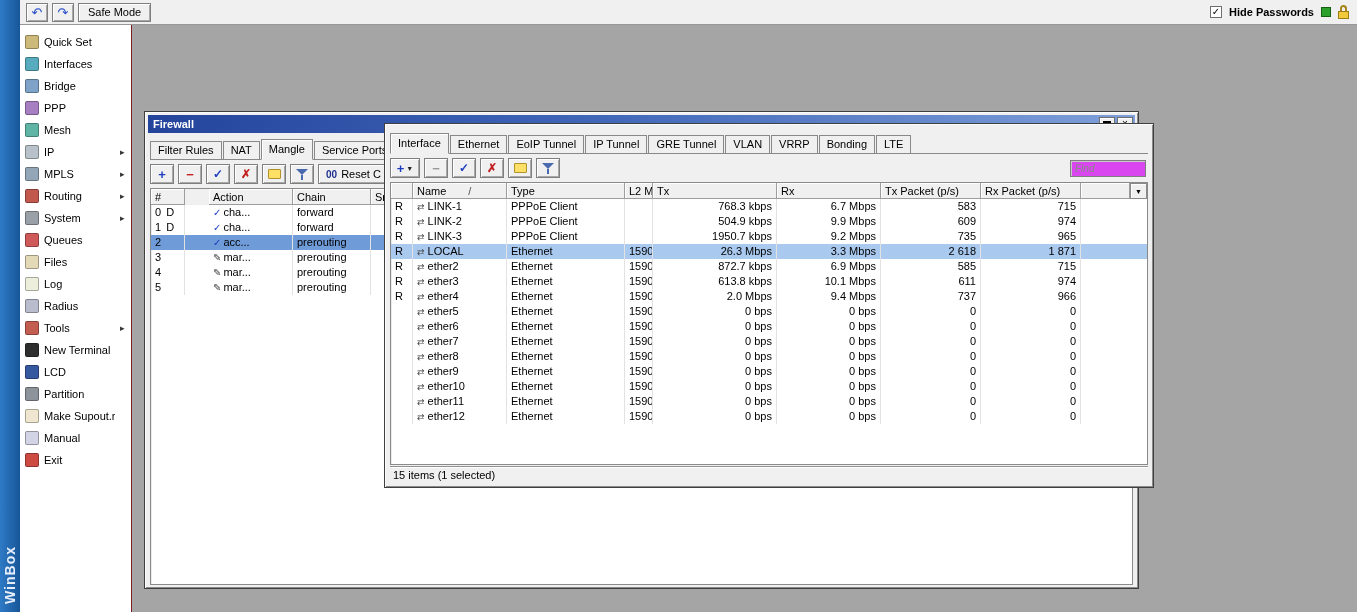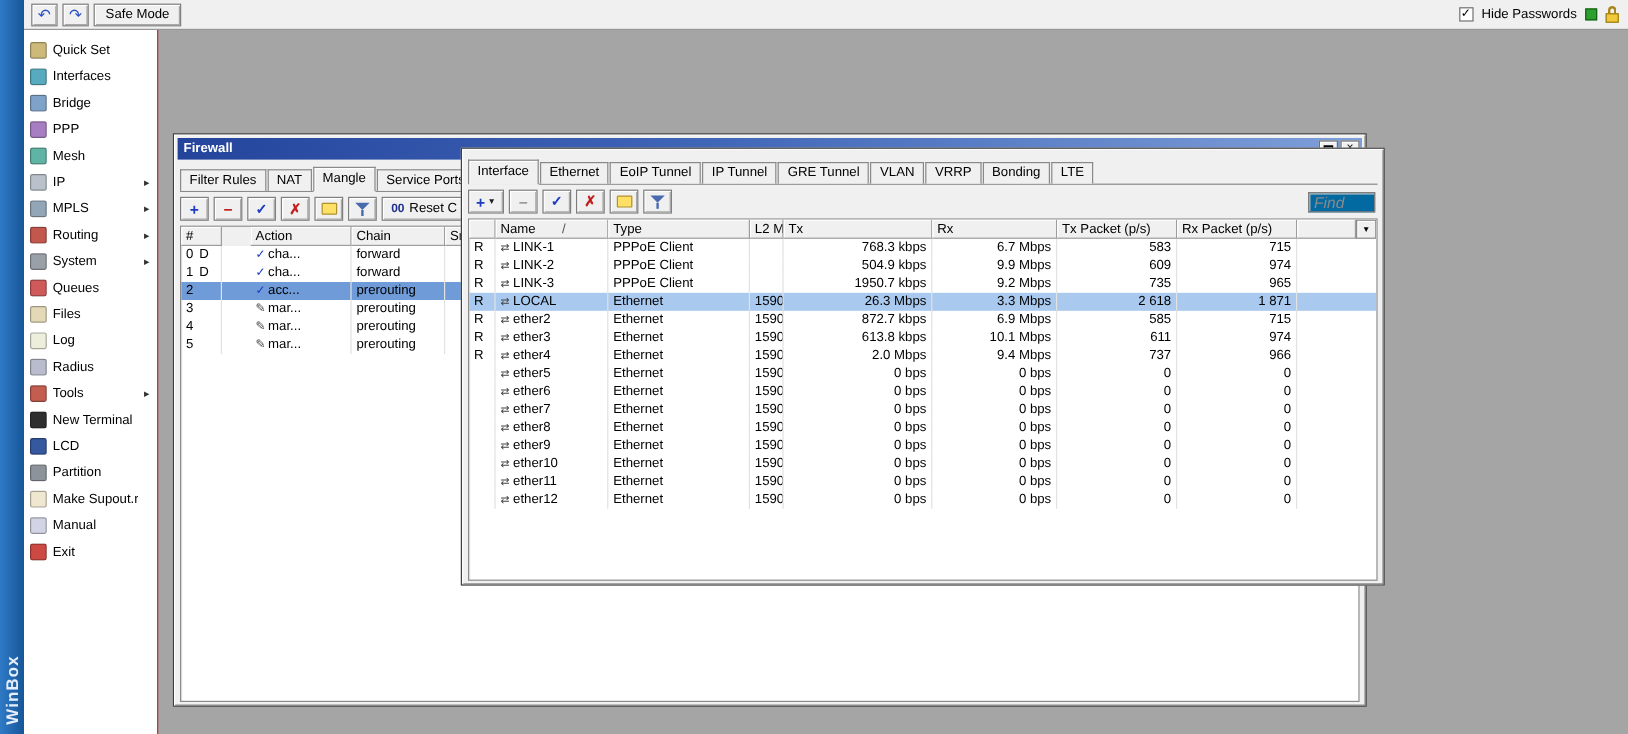--- a/index.html
+++ b/index.html
@@ -25,7 +25,7 @@
   .checkbox { width:12px; height:12px; background:#fff; border:1px solid #6e6e6e;
     display:inline-flex; align-items:center; justify-content:center; }
   .checkbox::before { content:"✓"; font-size:10px; line-height:10px; }
-  .hp-label { white-space:nowrap; }
+  .hp-label { white-space:nowrap;font-weight:bold; }
   .green-ind { width:10px; height:10px; background:#2ca02c; border:1px solid #156015; }
   .lock { position:relative; width:11px; height:14px; }
   .lock .shackle { position:absolute; top:0; left:2px; width:7px; height:7px;

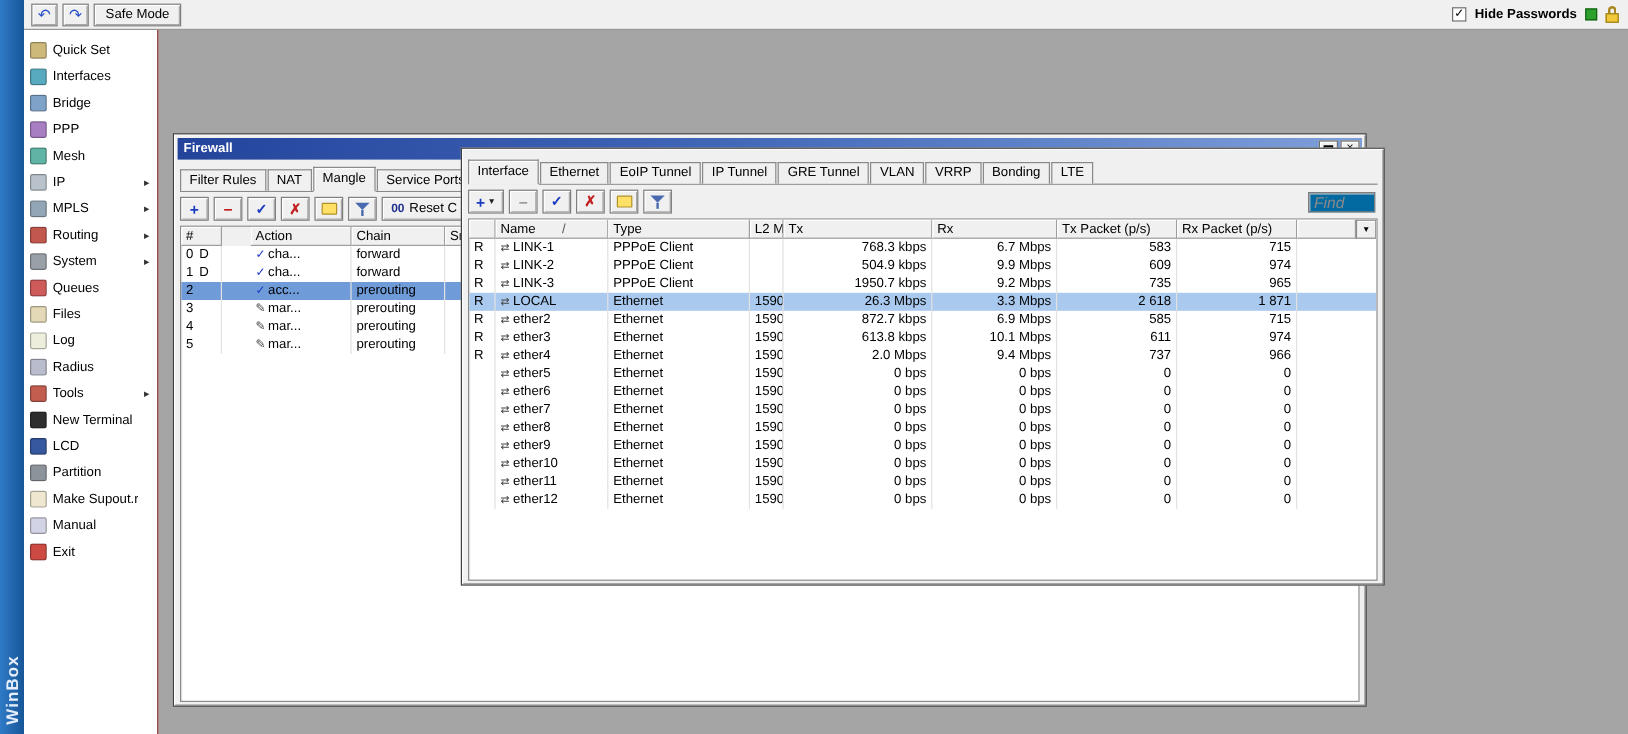--- a/index.html
+++ b/index.html
@@ -83,8 +83,8 @@
   .funnel-icon::after { content:""; position:absolute; top:7px; left:5px; width:2px; height:5px; background:#4a6ab0; }
   .reset-btn { height:20px; padding:0 7px; display:flex; align-items:center; gap:4px; white-space:nowrap; }
   .g-00 { color:#203090; font-size:10px; }
-  .find-input { margin-left:auto; margin-right:2px; width:56px; height:17px; border:1px solid #7e7e7e;
-    background:#0369a1; padding:0 4px; font-family:"Liberation Sans", sans-serif; font-size:13px;
+  .find-input { margin-left:auto; margin-right:2px; width:76px; height:17px; border:1px solid #7e7e7e;
+    background:#d946ef; padding:0 4px; font-family:"Liberation Sans", sans-serif; font-size:10px;
     box-shadow: inset 1px 1px 0 #c9c9c9; }
   .find-input::placeholder { color:#8a8a8a; font-style:italic; }
 

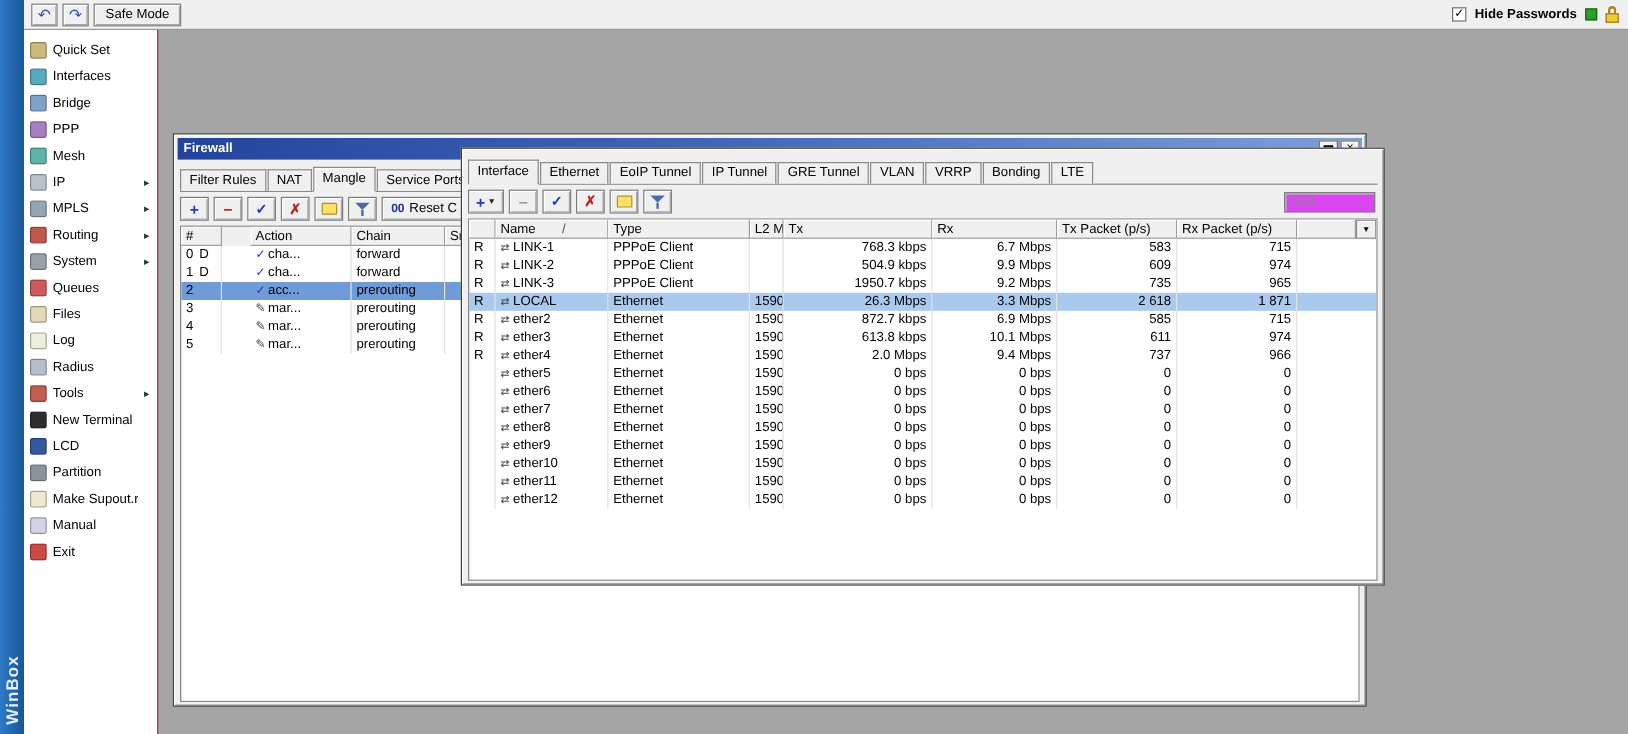--- a/index.html
+++ b/index.html
@@ -687,6 +687,7 @@
           </div>
       </div>
 
+      <div class="statusbar">15 items (1 selected)</div>
     </div>
 
   </div>

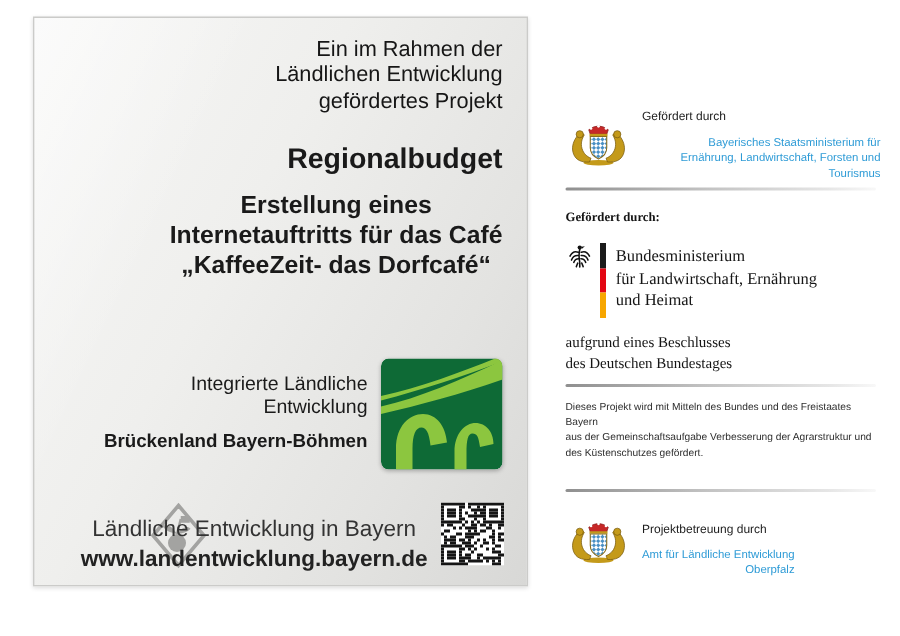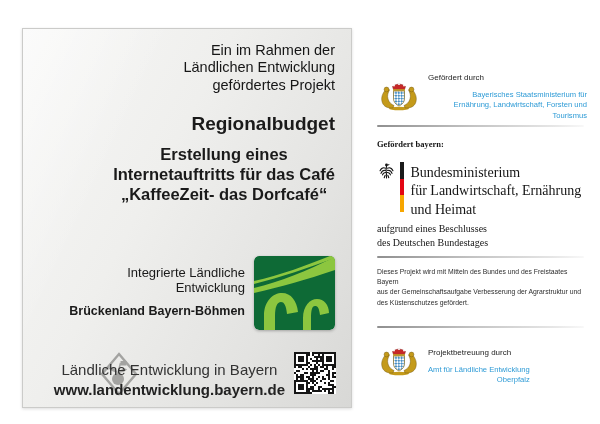--- a/index.html
+++ b/index.html
@@ -11,7 +11,7 @@
 
   
   .sign{
-    position:absolute;left:22px;top:28px;width:330px;height:380px;
+    position:absolute;left:22px;top:11px;width:330px;height:380px;
     background:linear-gradient(118deg,#f7f7f6 0%,#efefed 40%,#e3e3e1 75%,#d8d8d6 100%);
     border:1px solid #cbcbc9;box-shadow:0 1px 3px rgba(0,0,0,.14);
     box-sizing:border-box;

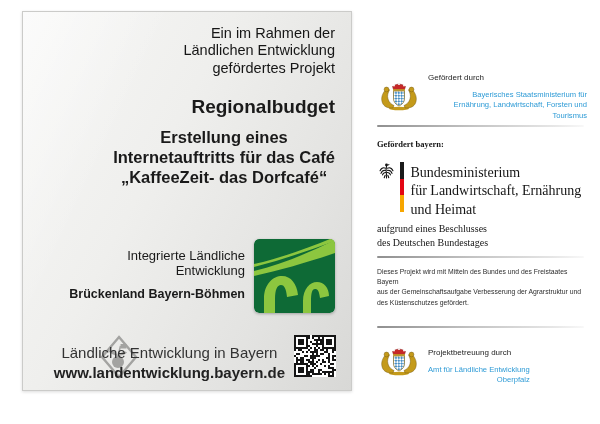--- a/index.html
+++ b/index.html
@@ -379,7 +379,7 @@
 
   <div class="hr hr1"></div>
 
-  <div class="f2-label serif">Gefördert bayern:</div>
+  <div class="f2-label serif">Gefördert durch:</div>
 
   <div class="bmel">
     <svg class="eagle" viewBox="0 0 20 20">

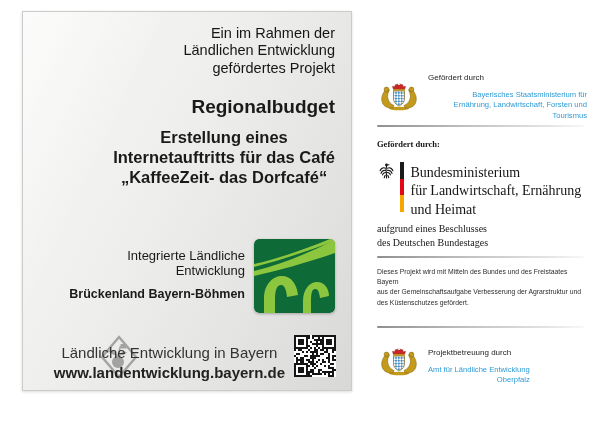--- a/index.html
+++ b/index.html
@@ -57,7 +57,7 @@
   .eagle{width:19px;height:19px;}
   .flag-stripe{width:3.5px;height:50px;margin-left:4px;display:flex;flex-direction:column;}
   .flag-stripe span{flex:1;}
-  .bmel-name{margin-left:7px;font-size:14px;line-height:1.32;margin-top:2px;color:#151515;}
+  .bmel-name{margin-left:7px;font-size:11px;line-height:1.32;margin-top:2px;color:#151515;}
   .bmel-note{position:absolute;top:222px;left:0;font-size:10px;line-height:1.35;color:#151515;}
   .disclaimer{position:absolute;top:267px;left:0;width:210px;
     font-size:6.8px;line-height:1.5;color:#2e2e2e;}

________________________________________

Search the material above for "Sans". Pull out each line where it shows up.

- [SOLVED PROBLEM]:
-    background:#0369a1; padding:0 4px; font-family:"Liberation Sans", sans-serif; font-size:13px;
+    background:#d946ef; padding:0 4px; font-family:"Liberation Sans", sans-serif; font-size:10px;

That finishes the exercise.